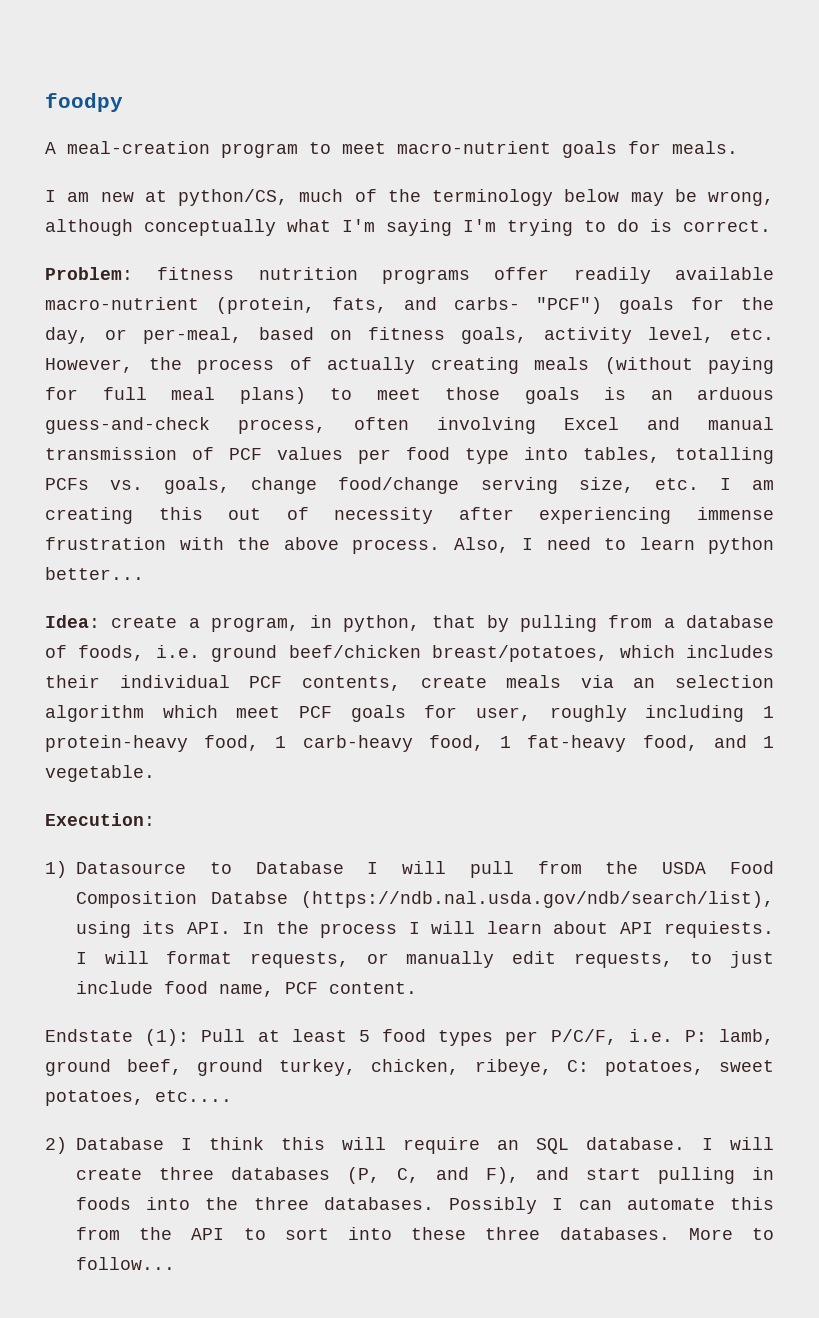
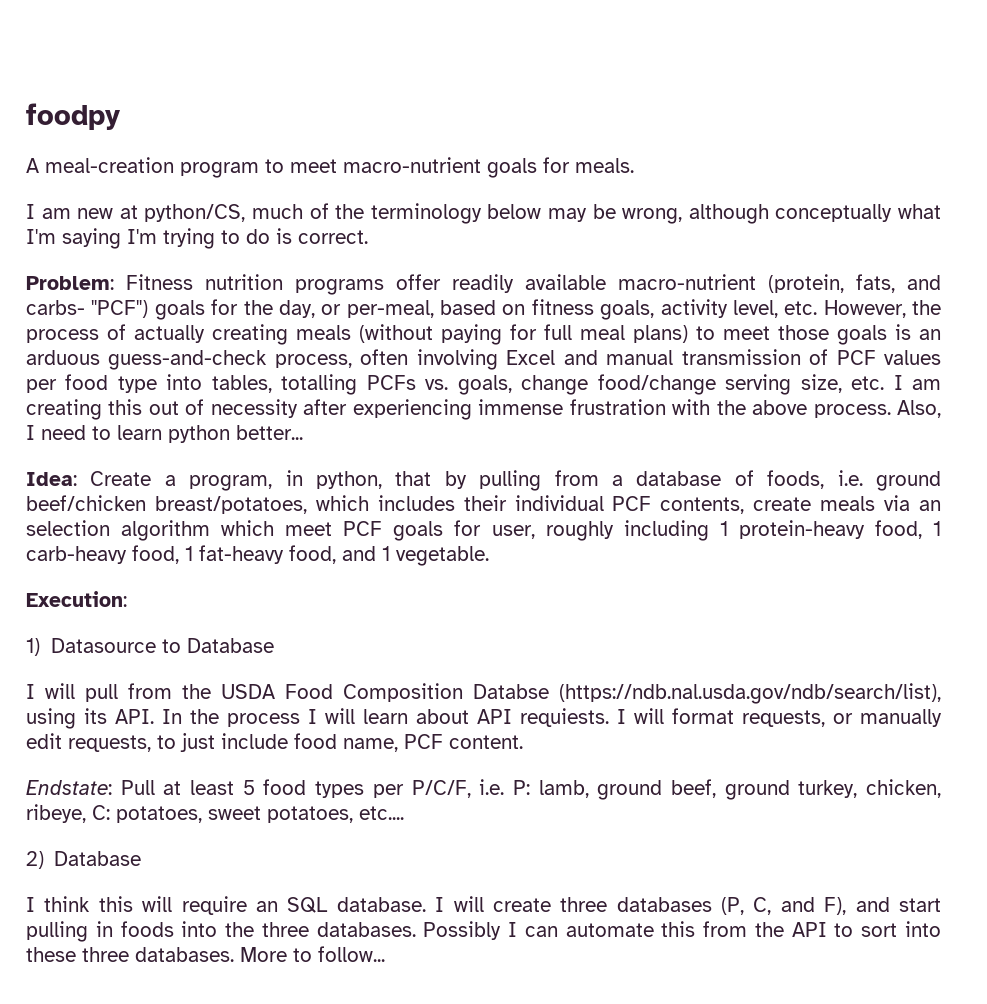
[157,267,235,280] fitness -> [126,274,193,290] Fitness
[111,616,178,628] create -> [90,471,152,486] Create
(344, 867) none -> (274, 645) //
[45,1029,190,1046] Endstate (1): -> [26,780,112,795] Endstate:
(164, 1143) none -> (142, 858) //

:: What the task asks ::
From the entries, give the number of lines where the string "none" is found, and nothing else.

:: Task response ::
2